Clever Kate shines brightest
But four-year-old Kate Crowley will be top of the class when she starts primary school next year.
Her parents John and Maria have always believed that their daughter, who suffers from a barely-known disease which affects just one in every 100,000 babies worldwide, had an intellect way beyond her years.
John said: “We’ve always known that Kate has a personality and intelligence of someone much older than her four years. She’s extremely bright and can work her way round an iPhone or iPad better than any adult I know.
“But she’s done better than anyone expected in IQ tests which were done in America recently where she was being treated. She was tested on things like numbers, colours and shapes and she did very well. Her results were off the chart and put her in the highly-intelligent level, and that fills us with great hope for when she starts school.”
The news is a boost to the family, who also have a perfectly-healthy one-year-old son, Jack, whose lives are consumed with trying to find an effective treatment for their daughter.

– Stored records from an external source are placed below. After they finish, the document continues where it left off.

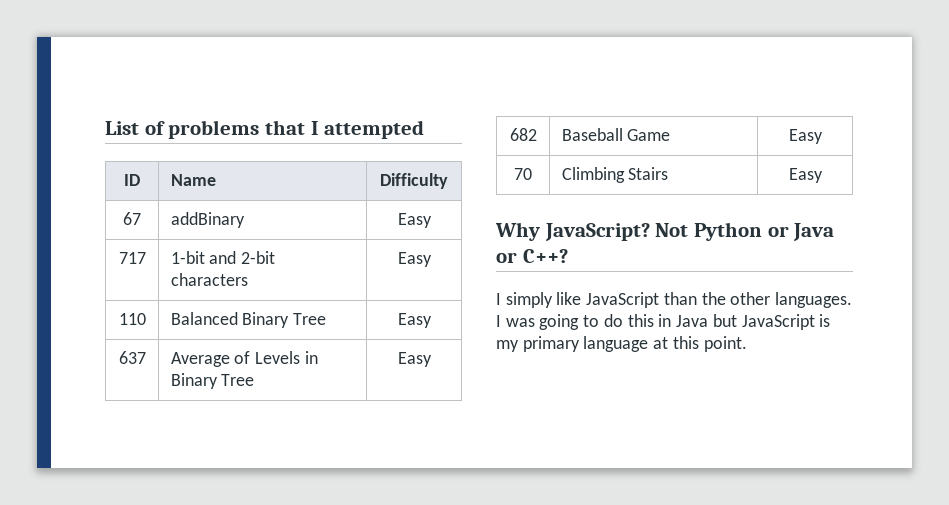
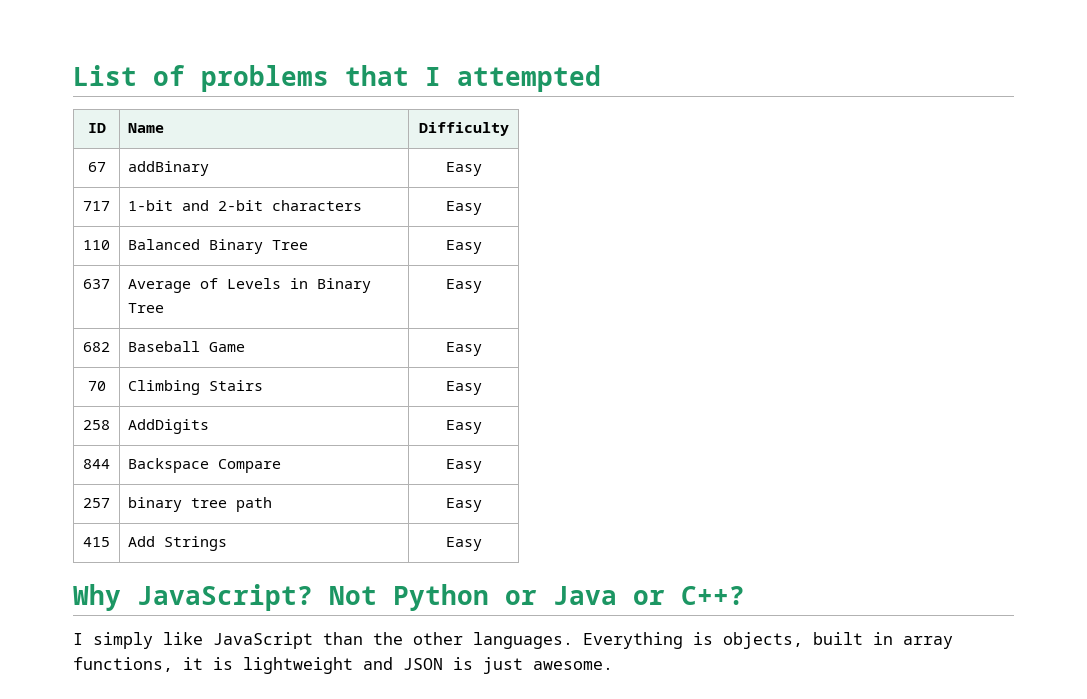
+ 258 | AddDigits | Easy
+ 844 | Backspace Compare | Easy
+ 257 | binary tree path | Easy
+ 415 | Add Strings | Easy
- I was going to do this in Java but JavaScript is my primary language at this point.
+ Everything is objects, built in array functions, it is lightweight and JSON is just awesome.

The primary prognosis for most children who suffer rhizomelic chondordysplasia punctata dysplasia is death at birth or within the first two years of life, primarily as a result of respiratory failure.
To date, the oldest any sufferer anywhere in the world has ever lived to is just 14.
Kate’s most life-threatening symptom is the severe respiratory issues she suffers from as a result of limited lung development, brought on by her scoliosis.
But within her tiny frame lies a remarkable fighting spirit that has stunned the medical world and helped her come through five major surgical operations in her short life, as well as surviving two severe bouts of pneumonia and life-saving treatment for a collapsed lung.